In addition to the air-ship, there was a “little side invention,” as Mr. Kearns termed it, which gave that gentleman much satisfaction and comfort. The Professor dubbed it “an aërestograph,” but Kearns preferred to refer to it as “the aërial telegraph.” This latter not inaptly described it. It was an instrument fastened to the end of a support some four feet in height. Supplied each with one of these instruments, two persons many miles apart could interchange messages, without the use of any connecting wire, provided there were no interfering obstructions. The Professor referred to it as an exceedingly simple invention, based to some extent upon the same principles as those applied by Marconi, but with apparatus much simplified. One of these instruments was mounted in the room in the Chancellerie given over to Kearns; the other instrument was stored away in the air-ship. By rising in the air-ship to a sufficient altitude to clear intervening obstructions, there would thus be constant possibility of communication between the air-ship and Kearns. By means of this instrument, Kearns felt that he was at least in touch with the Professor and the news.

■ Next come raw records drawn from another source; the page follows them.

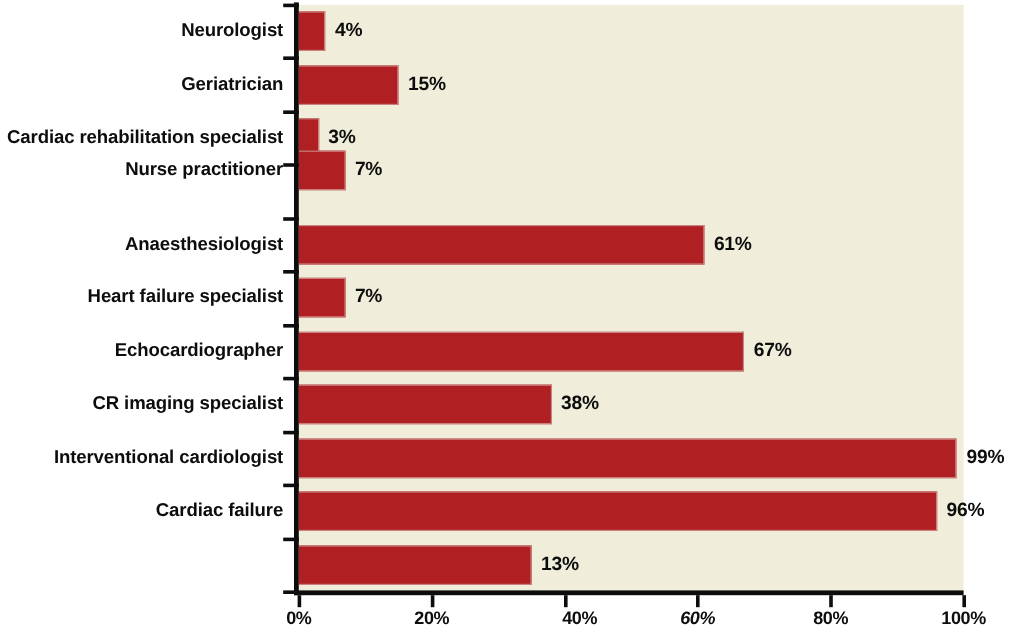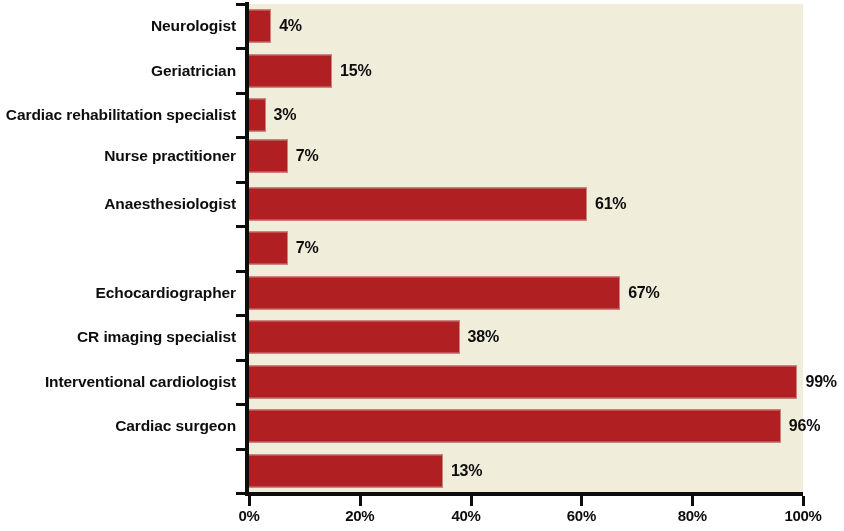--- a/index.html
+++ b/index.html
@@ -144,72 +144,73 @@
       <div class="cat-row" style="top: 48.4545px;">
         <div class="cat-label">Geriatrician</div>
         <div class="bar" style="width: 83.1px; background: rgb(176, 31, 34); border-color: rgb(201, 130, 127);"></div>
         <div class="bar-value" style="left: 340.1px;">15%</div>
       </div>
       <div class="cat-row" style="top: 92.9091px;">
         <div class="cat-label">Cardiac rehabilitation specialist</div>
         <div class="bar" style="width: 16.62px; background: rgb(176, 31, 34); border-color: rgb(201, 130, 127);"></div>
         <div class="bar-value" style="left: 273.62px;">3%</div>
       </div>
-      <div class="cat-row" style="top: 134px;">
+      <div class="cat-row" style="top: 120px;">
         <div class="cat-label">Nurse practitioner</div>
         <div class="bar" style="width: 38.78px; background: rgb(176, 31, 34); border-color: rgb(201, 130, 127);"></div>
         <div class="bar-value" style="left: 295.78px;">7%</div>
       </div>
       <div class="cat-row" style="top: 181.818px;">
         <div class="cat-label">Anaesthesiologist</div>
         <div class="bar" style="width: 337.94px; background: rgb(176, 31, 34); border-color: rgb(201, 130, 127);"></div>
         <div class="bar-value" style="left: 594.94px;">61%</div>
       </div>
       <div class="cat-row" style="top: 226.273px;">
+        <div class="cat-label">Heart failure specialist</div>
         <div class="bar" style="width: 38.78px; background: rgb(176, 31, 34); border-color: rgb(201, 130, 127);"></div>
         <div class="bar-value" style="left: 295.78px;">7%</div>
       </div>
       <div class="cat-row" style="top: 270.727px;">
         <div class="cat-label">Echocardiographer</div>
         <div class="bar" style="width: 371.18px; background: rgb(176, 31, 34); border-color: rgb(201, 130, 127);"></div>
         <div class="bar-value" style="left: 628.18px;">67%</div>
       </div>
       <div class="cat-row" style="top: 315.182px;">
         <div class="cat-label">CR imaging specialist</div>
         <div class="bar" style="width: 210.52px; background: rgb(176, 31, 34); border-color: rgb(201, 130, 127);"></div>
         <div class="bar-value" style="left: 467.52px;">38%</div>
       </div>
       <div class="cat-row" style="top: 359.636px;">
         <div class="cat-label">Interventional cardiologist</div>
         <div class="bar" style="width: 548.46px; background: rgb(176, 31, 34); border-color: rgb(201, 130, 127);"></div>
         <div class="bar-value" style="left: 805.46px;">99%</div>
       </div>
       <div class="cat-row" style="top: 404.091px;">
-        <div class="cat-label">Cardiac surgeon</div>
+        <div class="cat-label">Cardiac failure</div>
         <div class="bar" style="width: 531.84px; background: rgb(176, 31, 34); border-color: rgb(201, 130, 127);"></div>
         <div class="bar-value" style="left: 788.84px;">96%</div>
       </div>
       <div class="cat-row" style="top: 448.545px;">
         <div class="bar" style="width: 193.9px; background: rgb(176, 31, 34); border-color: rgb(201, 130, 127);"></div>
         <div class="bar-value" style="left: 450.9px;">13%</div>
       </div>
     </div>
 
   <div id="y-axis-line"></div>
   <div id="x-axis-line"></div>
 
   <div id="xaxis-layer">
       <div class="x-tick" style="left: 248px;"></div>
       <div class="x-label" style="left: 249px;">0%</div>
       <div class="x-tick" style="left: 358.8px;"></div>
       <div class="x-label" style="left: 359.8px;">20%</div>
       <div class="x-tick" style="left: 469.6px;"></div>
-      <div class="x-label" style="left: 466px;">40%</div>
+      <div class="x-label" style="left: 483px;">40%</div>
       <div class="x-tick" style="left: 580.4px;"></div>
-      <div class="x-label" style="left: 581.4px;">60%</div>
+      <div class="x-label" style="left: 581.4px; font-style: italic;">60%</div>
       <div class="x-tick" style="left: 691.2px;"></div>
       <div class="x-label" style="left: 692.2px;">80%</div>
       <div class="x-tick" style="left: 802px;"></div>
       <div class="x-label" style="left: 803px;">100%</div>
     </div>
 
 <div class="y-tick" style="top: 3px;"></div>
     <div class="y-tick" style="top: 47.4545px;"></div>
     <div class="y-tick" style="top: 91.9091px;"></div>
     <div class="y-tick" style="top: 136.364px;"></div>

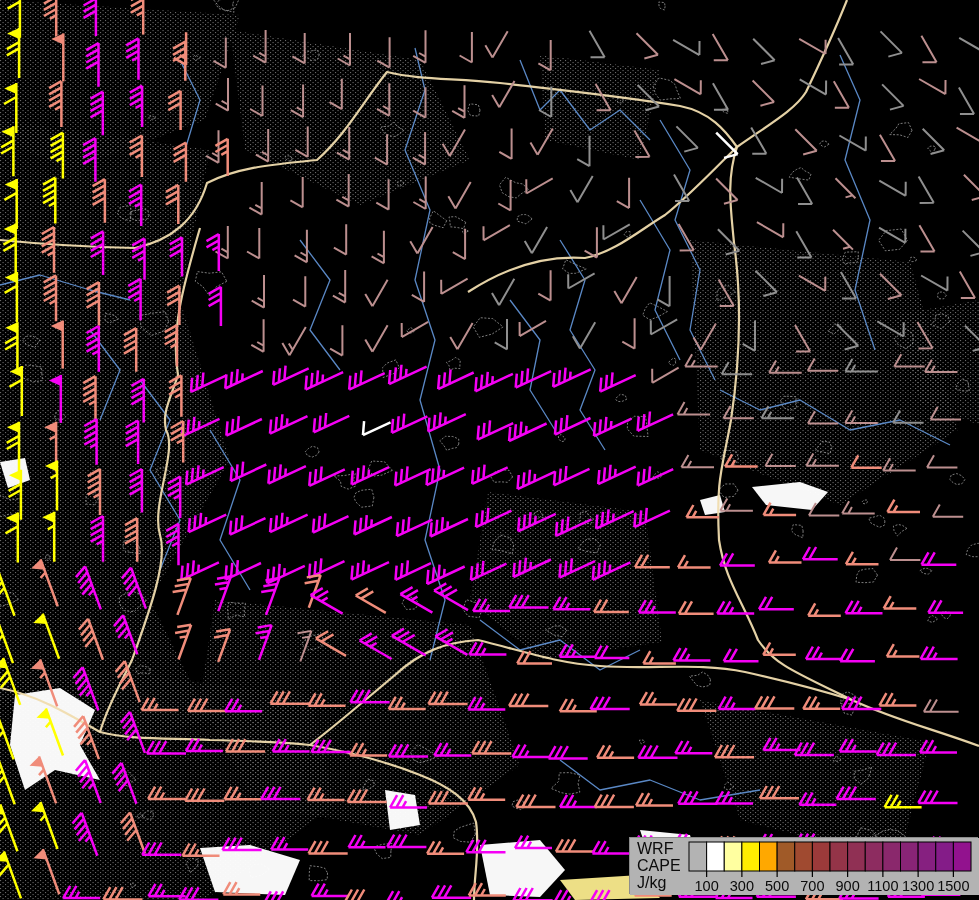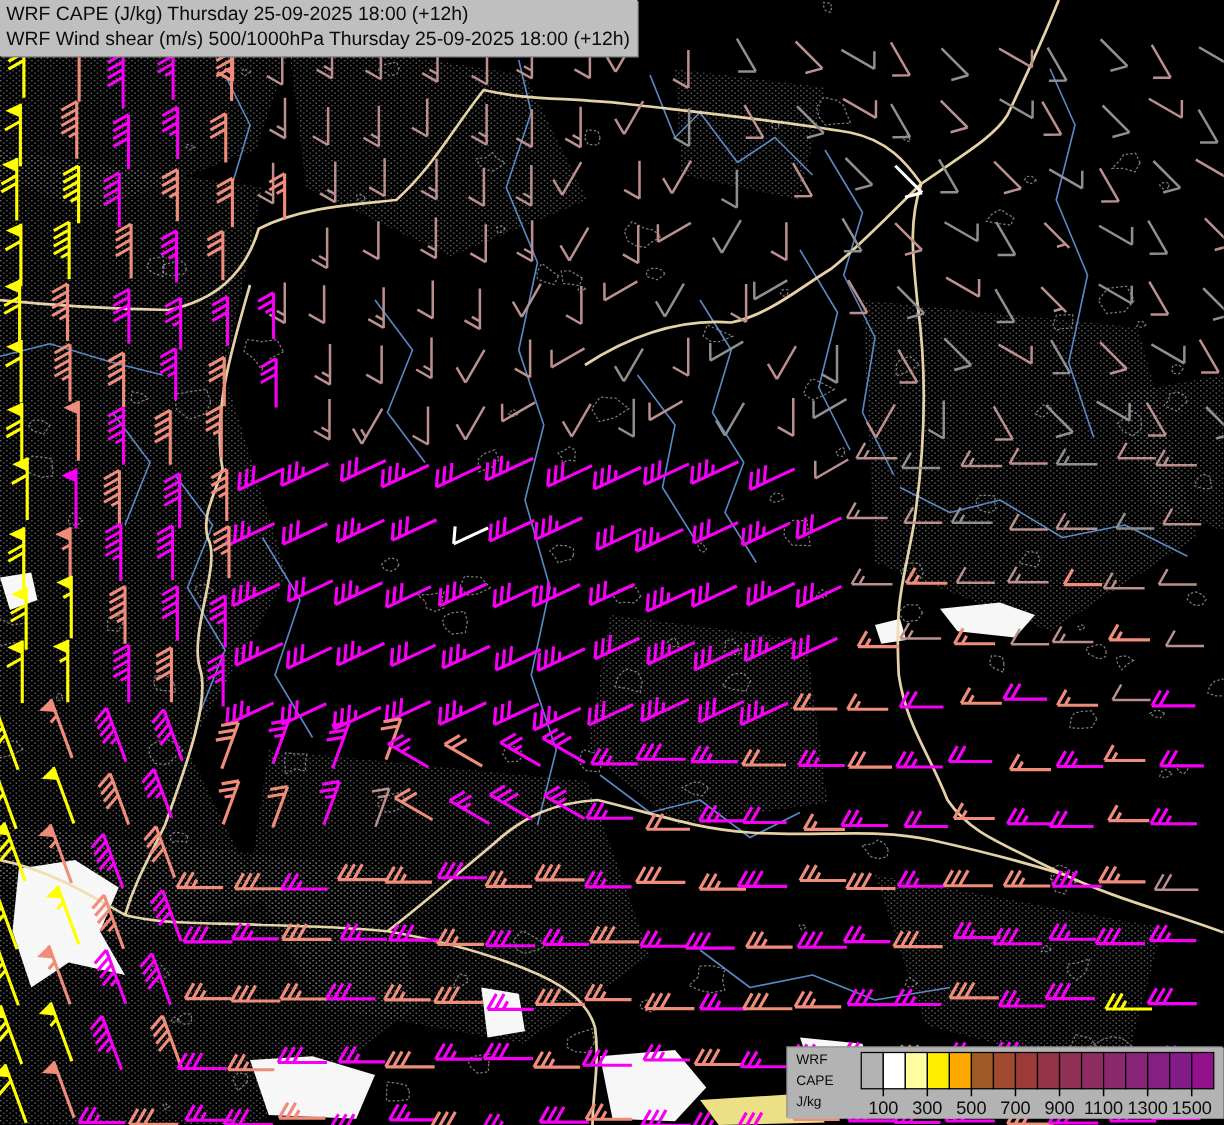--- a/index.html
+++ b/index.html
@@ -5,21 +5,21 @@
   html,body{margin:0;padding:0}
   body{width:979px;height:900px;background:#000;position:relative;overflow:hidden;
        font-family:"Liberation Sans",sans-serif}
   #stage{position:relative;width:979px;height:900px}
   #map-svg{position:absolute;left:0;top:0;display:block}
   #title-box{position:absolute;left:0;top:0;background:#bfbfbf;color:#0b0b0b;
              font-size:15.5px;line-height:19.5px;padding:2px 6px 4px 5px;white-space:nowrap;
              box-shadow:1px 1px 0 #828282;z-index:5}
   #legend{position:absolute;left:630px;top:838px;width:349px;height:57px;background:#b3b3b3;
           display:flex;z-index:5;box-shadow:-1px -1px 0 #8c8c8c}
-  #legend .labs{width:50px;padding:2px 0 0 7px;font-size:11px;line-height:17px;color:#0b0b0b}
+  #legend .labs{width:50px;padding:2px 0 0 7px;font-size:16px;line-height:17px;color:#0b0b0b}
   #legend .labs div{margin:0}
   #legend-svg{display:block;margin-top:0}
 </style>
 </head>
 <body>
 
 <div id="stage">
   <svg id="map-svg" width="979" height="900" viewBox="0 0 979 900">
       <defs>
         <pattern id="stip" width="5" height="4" patternUnits="userSpaceOnUse">
@@ -1594,24 +1594,20 @@
         </g>
         <g transform="translate(924.9,896.8) rotate(270)">
           <path d="M0,0L0,-37M0,-37.0l12.3,7M0,-30.8l12.3,7M0,-24.6l6.4,3.6" fill="none" stroke="#f500f5" stroke-width="2.5"></path>
         </g>
         <g transform="translate(960.4,894.8) rotate(270)">
           <path d="M0,0L0,-39.2M0,-39.2l12.3,7M0,-33.0l12.3,7M0,-26.8l12.3,7" fill="none" stroke="#f500f5" stroke-width="2.5"></path>
         </g>
       </g>
     </svg>
 
-  <div id="title-box">
-    <div>WRF CAPE (J/kg) Thursday 25-09-2025 18:00 (+12h)</div>
-    <div>WRF Wind shear (m/s) 500/1000hPa Thursday 25-09-2025 18:00 (+12h)</div>
-  </div>
 
   <div id="legend">
     <div class="labs">
       <div>WRF</div>
       <div>CAPE</div>
       <div>J/kg</div>
     </div>
     <svg id="legend-svg" width="292" height="57" viewBox="0 0 292 57">
         <rect x="2.00" y="4" width="17.63" height="29" fill="none" stroke="#000" stroke-width="1"></rect>
         <rect x="19.63" y="4" width="17.63" height="29" fill="#ffffff" stroke="#000" stroke-width="1"></rect>

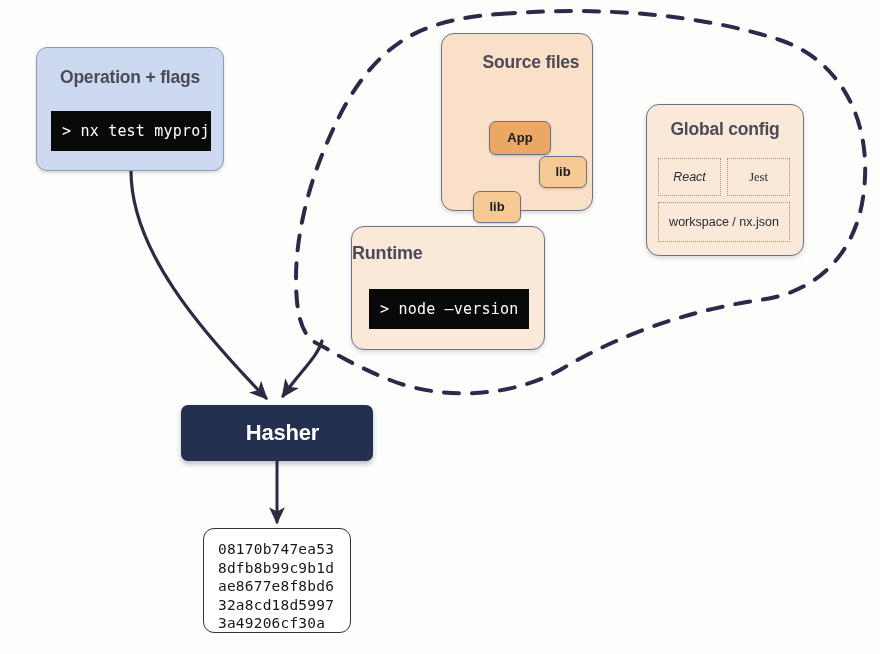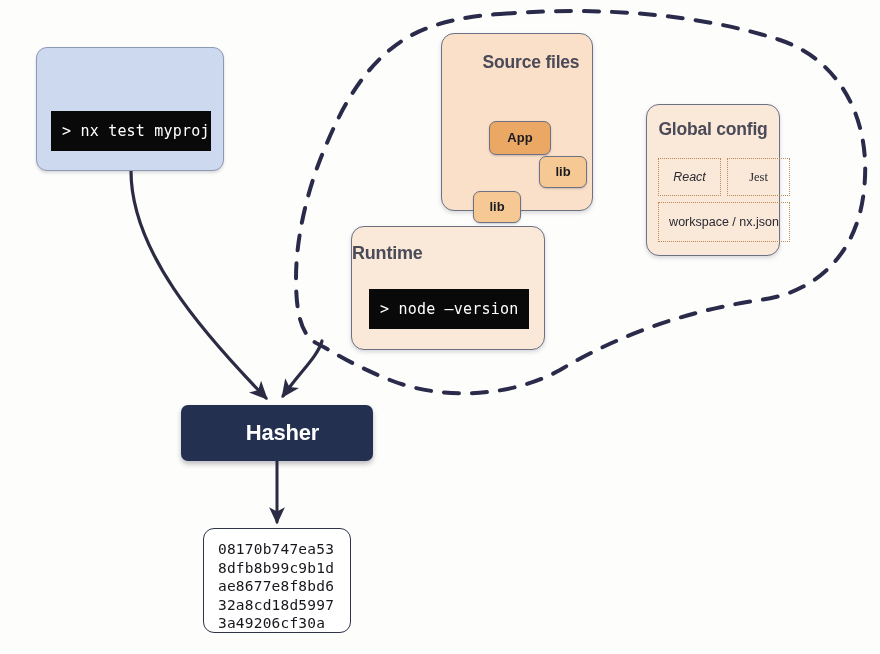--- a/index.html
+++ b/index.html
@@ -121,21 +121,21 @@
     width: 46px;
     height: 30px;
     line-height: 30px;
     background: #f6c893;
   }
 
   
   .cfg-box {
     left: 646px;
     top: 104px;
-    width: 134px;
+    width: 158px;
     height: 152px;
     background: #fae8d8;
     border: 1.5px solid #6c7184;
     border-radius: 13px;
     box-shadow: 0 2px 4px rgba(60,60,80,0.2);
   }
   .cfg-title {
     text-align: center;
     color: #4a4a58;
     font-size: 17.5px;
@@ -277,20 +277,21 @@
     <path d="M 322 341 C 318 356, 300 372, 283 396" fill="none" stroke="#2b2b44" stroke-width="3.2" stroke-linecap="round" marker-end="url(#arrowSolid)"></path>
 
     <path d="M 277 461 L 277 522" fill="none" stroke="#2b2b44" stroke-width="3" stroke-linecap="round" marker-end="url(#arrowSolid)"></path>
 
     <path d="M 503 152 C 513 166, 512 176, 502 186" fill="none" stroke="#43434f" stroke-width="1.8" marker-end="url(#arrowMini)"></path>
 
     <path d="M 549 130 C 565 134, 570 140, 572 150" fill="none" stroke="#43434f" stroke-width="1.8" marker-end="url(#arrowMini)"></path>
   </svg>
 
   <div class="node op-box">
+    <div class="op-title">Operation + flags</div>
     <div class="term op-term">&gt; nx test myproj</div>
   </div>
 
   <div class="node src-box">
     <div class="src-title">Source files</div>
     <div class="mini mini-app">App</div>
     <div class="mini mini-lib1">lib</div>
     <div class="mini mini-lib2">lib</div>
   </div>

So matters stood on the night of the recorded conversation between the Professor and Kearns. The night was dark—slightly hazy and overcast—corresponding in many respects, as Kearns noted with joy, to the night when the previous visitation had taken place. To complete further the resemblance, a ball was being held in the Summer Palace—not upon the scale of magnificence of the preceding event, but a Court ball, nevertheless, with all the accessory brilliancy and gayety.

Shortly after midnight, the Professor, Kearns and Captain Mortimer sat watching in the room of the Chancellerie assigned to them. Immediately next to them, but separated by a solid wall, was the King’s sleeping apartment, in the antechamber of which Captain Swords was on duty as Officer of the Day.

Not long after midnight a messenger handed a note to the sentinel at the end of the corridor. It was passed on from sentinel to sentinel until it reached Captain Swords. It was a delicately perfumed little missive, addressed in a large and straggling feminine handwriting. The Captain tore it open and read:

“Captain Swords: Since you have been so inconsiderate as to be on guard to-night, you might at least send Captain Mortimer to dance one little waltz with me. He, too, seems to have disappeared. If you don’t manage this little favor for me, you need never speak to me again.

“B. C.

“P. S.—I am awfully disappointed and angry.

“P. P. S.—I may be at the entrance to the Queen’s Walk at fourteen o’clock to-morrow, but it would be no use for you to try to meet me there, because I should refuse to tell you anything interesting which might have taken place at the ball.”

Captain Swords smiled as he read, afterward standing for a moment, reflecting, with the note between his fingers. With the air of a man who has suddenly made up his mind, he left the antechamber, walked up the corridor past the King’s apartment and knocked lightly at the nearest door of the Chancellerie suite. Captain Mortimer promptly responded to the summons and a brief whispered conference took place between them. Then Captain Mortimer turned to Kearns and whispered:

“I suppose ’twouldn’t do for me to absent myself for half an hour—to go downstairs for one dance.”